Na internet, a compaixão é um sentimento em extinção


Recauchutado – O submarino ARA San Juan: na reforma, ele foi cortado ao meio para a troca de quatro motores (Argentina Navy/AP)

Por Augusto Nunes

Oito dias depois do desaparecimento de um submarino argentino num ponto impreciso do Atlântico, o mundo ainda ignora o que aconteceu com os 44 tripulantes ─ 43 homens e uma mulher. Se houve uma explosão, alguém sobreviveu? Se permanece intacta, quando se esgotou a reserva de oxigênio? Em que parte do oceano estão marinheiros derrotados na luta pela vida ou corpos à espera de resgate e sepultamento em terra firme? A ausência de respostas torna as perguntas insuportavelmente aflitivas.

Desde o primeiro minuto, acompanho a saga dos argentinos sumidos no fundo do mar com angústia e espanto. Angustia-me imaginar o desespero crescente de um punhado de seres humanos surpreendidos pelas trapaças do destino. Espanta-me o pouco interesse despertado pela tragédia no mundo da internet, um mundo que até recentemente reagia com mobilizações imediatas e portentosas ao topar, por exemplo, com a imagem de alguma baleia encalhada numa praia da Polinésia.

Nos grandes sites, aos posts sobre o drama pavoroso, quase sempre rasos e burocráticos, seguem-se dois ou três comentários ─ às vezes nenhum. Um texto publicado nesta quinta-feira no UOL, por exemplo, mereceu uma única observação: o leitor se declarou indignado com um prosaico erro gramatical cometido pelo redator anônimo. Num Brasil embrutecido pelo Fla X Flu interminável e feroz, talvez não haja mais espaço para manifestações de solidariedade.
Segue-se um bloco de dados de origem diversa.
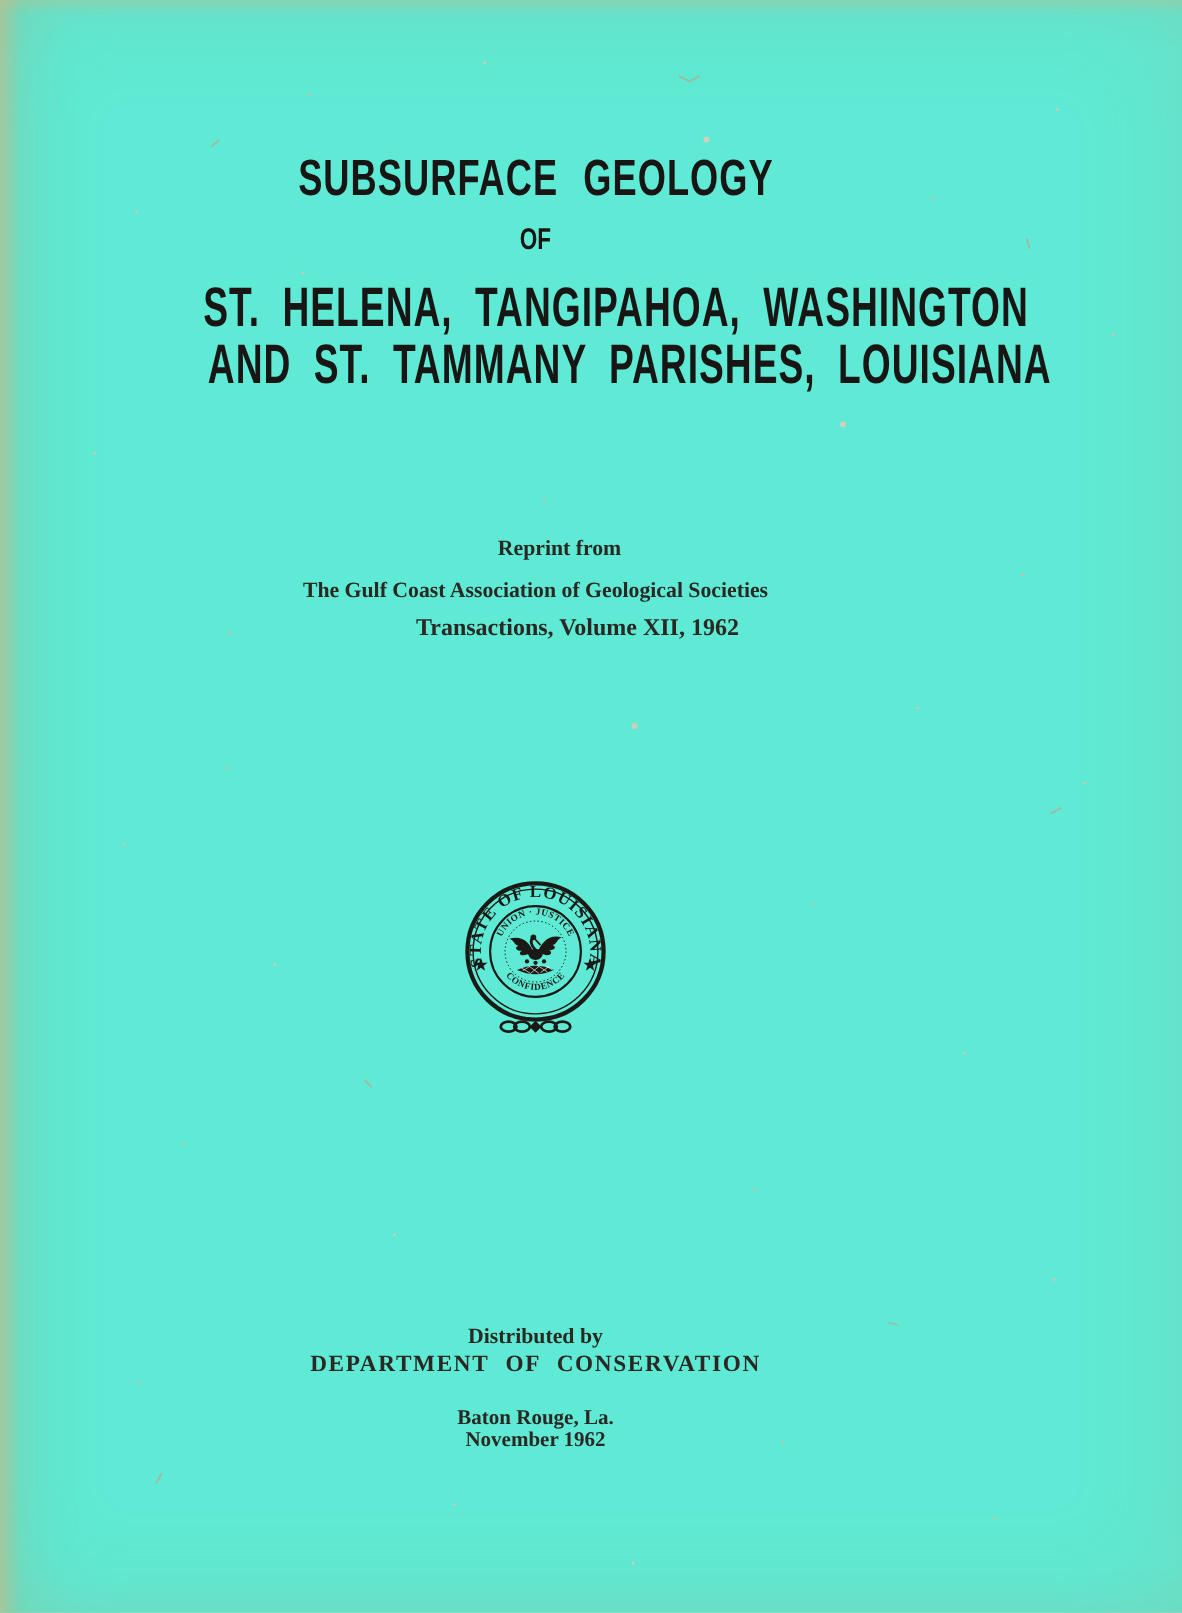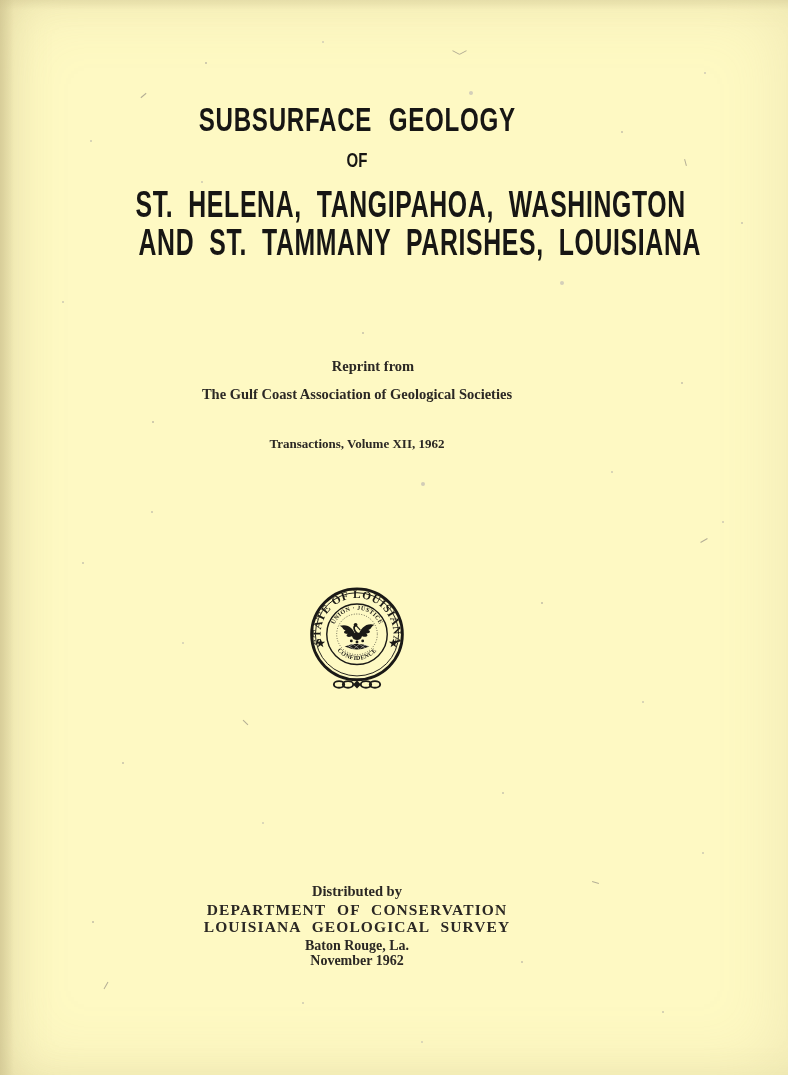--- a/index.html
+++ b/index.html
@@ -5,21 +5,21 @@
   html, body { margin: 0; padding: 0; }
   body {
     width: 788px; height: 1075px;
     font-family: "Liberation Serif", serif;
     background: #e8e4d2;
     overflow: hidden;
   }
   .page {
     position: relative;
     width: 788px; height: 1075px;
-    background: #fef9c3;
+    background: #5eead4;
     box-shadow: inset 0 0 70px rgba(178,165,118,.20), inset 25px 0 45px -20px rgba(178,162,100,.30);
     overflow: hidden;
   }
   .edge-left {
     position: absolute; left: 0; top: 0; bottom: 0; width: 14px;
     background: linear-gradient(90deg, rgba(200,188,138,.55), rgba(200,188,138,0));
     pointer-events: none;
   }
   .edge-top {
     position: absolute; left: 0; top: 0; right: 0; height: 10px;
@@ -68,21 +68,21 @@
   .t2 { top: 149px; font-size: 20px; }
   .t2 .condense { transform: scaleX(.75); }
   .t3 { top: 184px; font-size: 37px; }
   .t3 .condense { transform: scaleX(.67); word-spacing: 11px; letter-spacing: 1px; }
   .t4 { top: 222px; font-size: 37px; }
   .t4 .condense { transform: scaleX(.67); word-spacing: 11px; letter-spacing: 1px; }
 
   .serif-line { color: #2b2824; font-weight: 700; }
   .r1 { top: 358px; font-size: 14.5px; padding-left: 16px; }
   .r2 { top: 386px; font-size: 14.5px; }
-  .r3 { top: 436px; font-size: 13px; }
+  .r3 { top: 410px; font-size: 16px; padding-left: 28px; }
 
   .seal-wrap { position: absolute; left: 305px; top: 582px; width: 104px; height: 116px; }
 
   .d1 { top: 883px; font-size: 14.5px; }
   .d2 { top: 901px; font-size: 15.5px; letter-spacing: 1.1px; word-spacing: 6px; }
   .d3 { top: 918px; font-size: 15.5px; letter-spacing: 1.1px; word-spacing: 6px; }
   .d4 { top: 938px; font-size: 14px; text-align: center; }
   .d5 { top: 953px; font-size: 14px; }
 </style>
 </head>
@@ -178,17 +178,16 @@
         <ellipse cx="91" cy="216" rx="11" ry="7"></ellipse>
         <ellipse cx="129" cy="216" rx="11" ry="7"></ellipse>
         <ellipse cx="148" cy="216" rx="11" ry="7"></ellipse>
         <rect x="104" y="210" width="12" height="12" transform="rotate(45 110 216)" fill="#1a1916" stroke="none"></rect>
       </g>
     </svg>
   </div>
 
   <div class="col serif-line d1">Distributed by</div>
   <div class="col serif-line d2">DEPARTMENT OF CONSERVATION</div>
-  <div class="col serif-line d3">LOUISIANA GEOLOGICAL SURVEY</div>
   <div class="col serif-line d4">Baton Rouge, La.</div>
   <div class="col serif-line d5">November 1962</div>
 
 </div>
 
 </body></html>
Até pouco tempo atrás, fossem quais fossem o palco da tragédia e a nacionalidade das vítimas, ondas de clemência irrompiam, espontâneas e vigorosas, instantes depois da primeira notícia. É penoso constatar que, no Brasil do século 21, é o ódio o mais poderoso motor das mobilizações no universo digital. A cólera epidêmica pode ter transformado a compaixão num sentimento a caminho da extinção.